Mit diesem Kapitel sollen Trader auf die Setups vorbereitet werden, die wir später in diesem Buch besprechen werden. Auf Grund dieser Vorbereitung werden die Trader verstehen, wie sich beim Trading die »bösen Geister in seinem Inneren« unter Kontrolle halten lassen, diese Geschöpfe, die einen Trader mental blockieren, sobald er in einen Trade eingestiegen ist. Dieser Zustand ist der eingangs beschriebenen »Gehirnstarre« bei dem Rafting-Unfall sehr ähnlich. Es gilt auch zu bedenken, dass bei jedem Trader andere Charakterzüge vorherrschen, auf Grund derer er Informationen aufnimmt und sich in Beziehung zu seiner Umwelt setzt. Manche Trader sind eher visuell veranlagt, andere auditiv und wieder andere kinästhetisch – ihre Beziehung zur Welt beruht auf durch äußere Ereignisse hervorgerufenen Gefühlen. Diese drei unterschiedlichen Charaktereigenschaften können einen entscheidenden Einfluss auf das Trading-Verhalten eines Menschen haben.
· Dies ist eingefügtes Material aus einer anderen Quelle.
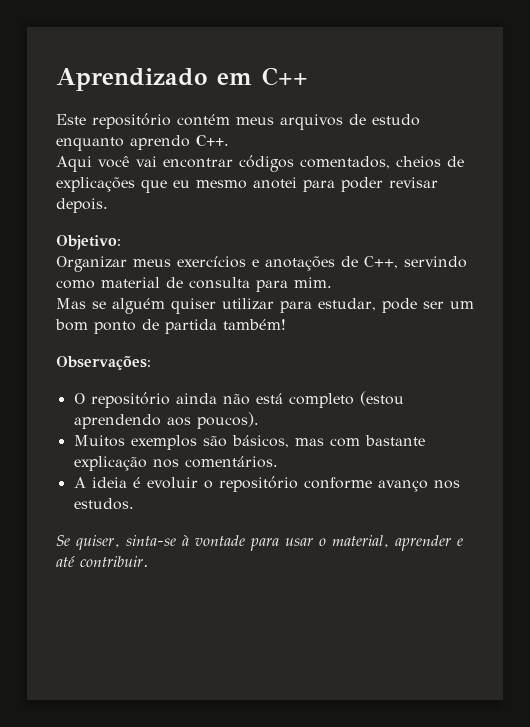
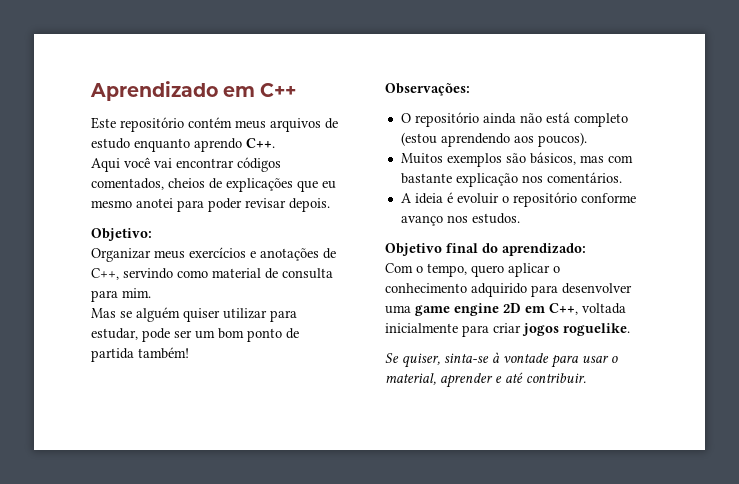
+ Objetivo final do aprendizado:
+ Com o tempo, quero aplicar o conhecimento adquirido para desenvolver uma game engine 2D em C++, voltada inicialmente para criar jogos roguelike.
Vorwiegend kinästhetisch veranlagte Trader sind schon beim Einstieg in einen Trade verloren – zumindest so lange, bis sie ihre Beziehung zur Welt durchschauen und erkennen, wie sie ihr Trading beeinflusst. Gegen Ende des Buchs gibt es ein Kapitel, das Tipps für den Fall enthält, »dass Trading für Sie einfach nicht funktioniert«. In diesem Kapitel gibt es einen Persönlichkeitstest, mit dessen Hilfe Sie feststellen können, was für ein Persönlichkeitstyp Sie sind und welche die jeweiligen Vor- und Nachteile beim Trading sind. Die Nachteile werden den Trader so lange behindern, ohne dass er es überhaupt merkt, bis er etwas über sie erfährt und begreift, was da in ihm vor sich geht.
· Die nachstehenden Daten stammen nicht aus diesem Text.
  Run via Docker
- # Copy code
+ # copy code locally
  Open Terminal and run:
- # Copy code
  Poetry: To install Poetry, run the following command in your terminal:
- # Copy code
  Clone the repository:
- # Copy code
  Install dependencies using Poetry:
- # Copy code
Darüber hinaus wird der Trader erkennen, wie wichtig es ist, für jedes Setup eine spezielle Methode anzuwenden, da sich jedes Setup bestimmte Aspekte menschlicher Emotionen zunutze macht. Ein Trader darf keinesfalls bei jedem Setup pauschal nach den gleichen Grundsätzen verfahren. Das ist einer der größten Fehler, die ich bei Anfängern immer wieder beobachte. Ein Zwei-Punkt-Stopp beim E-Mini S&P mag bei einem Setup gut funktionieren, aber nur, weil jeder Trade von einem anderen gestoppt wird. Fünf Lots à 50.000 US-Dollar zu handeln mag bei dem einen Setup sehr gut funktionieren, könnte aber bei einem anderen fatale Auswirkungen haben. Wenn man die einem Trade zugrunde liegende Psychologie versteht, kennt man auch für jedes Setup die passenden Parameter und die passende Allokation. Jedes Setup ist einzigartig und muss dementsprechend behandelt werden.
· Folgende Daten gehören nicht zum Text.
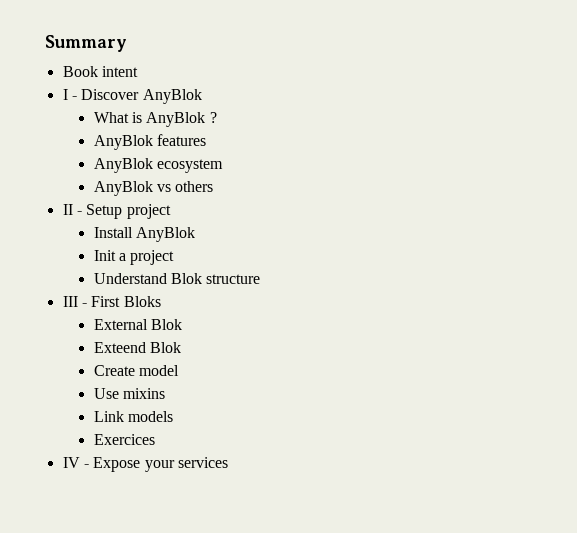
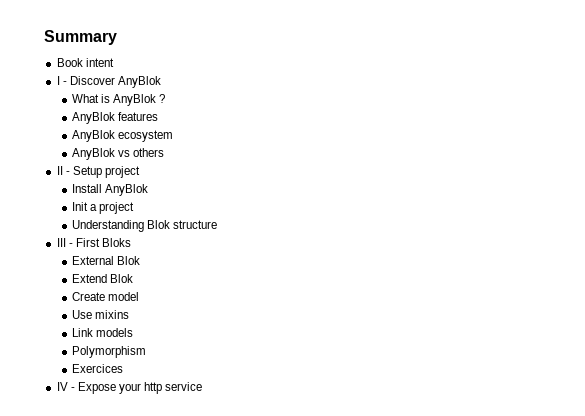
- Understand Blok structure
+ Understanding Blok structure
- Exteend Blok
+ Extend Blok
+ Polymorphism
- IV - Expose your services
+ IV - Expose your http service

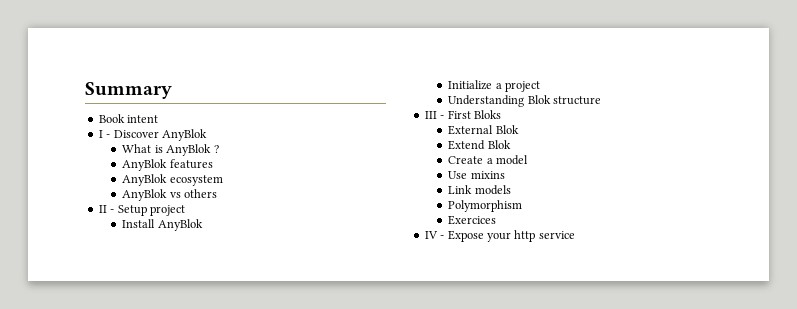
- Init a project
+ Initialize a project
- Create model
+ Create a model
Am Ende dieses Kapitels sollten Sie in der Lage sein, das zu entwickeln, was ich als professionelle Einstellung beim Trading bezeichne. Obwohl wir in diesem Buch größtenteils Setups besprechen, müssen Trader die Psychologie des Tradings unbedingt verinnerlicht haben. Sonst wird ihre Zeit als Trader nur kurz und sehr schmerzhaft sein.

ZEIGEN SIE MIR EINEN TYPEN DER EIN SYSTEM HAT, UND ICH WERDE IHN IN MEINEM KASINO WILLKOMMEN HEISSEN

Dieses alte Sprichwort aus Las Vegas passt auch wunderbar zu den Finanzmärkten. Ein System zu haben gibt den Leuten ein Gefühl von Sicherheit – es kann nichts schief gehen. Jedes Mal, wenn ich das »Mandalay Bay« oder das »Bellagio« in Las Vegas besuche, wird mir wieder bewusst, dass all dieser Prunk von Leuten bezahlt wurde, die meinten, sie könnten die Blackjack-Tische schlagen. Die Besitzer des Luxor-Kasinos nahmen einen Kredit über 550 Millionen US-Dollar mit einer Laufzeit von 20 Jahren auf, um ihr Kasino bauen zu können. Sie konnten ihn innerhalb von nur drei Jahren abbezahlen. Gehen Sie an den Empfang und sagen Sie, Sie hätten eine Strategie, und es ist sehr wahrscheinlich, dass Sie die Präsidentensuite und einen Spieltisch nur für sich bekommen.

Warum funktionieren Strategien in Las Vegas nicht? Dafür gibt es zwei Gründe: Das Haus hat prozentual gesehen einen Vorteil, und sobald ein System ein paar Mal ins Wanken gekommen ist, fängt der menschliche Geist an, es zu verändern, um es zu perfektionieren. Das vermasselt irgendwann das Verfahren. In den Kasinos – wie auch beim Trading – muss man nur einmal falsch setzen, um sein ganzes Geld zu verpulvern. Kasinobesitzer wissen das, und genau deshalb verkaufen sie ihre Strategieratgeber direkt im ans Kasino angrenzenden Souvenir-Shop. Dies ist ein neues Niveau des sprichwörtlichen Fuchses, der den Hühnerstall bewacht.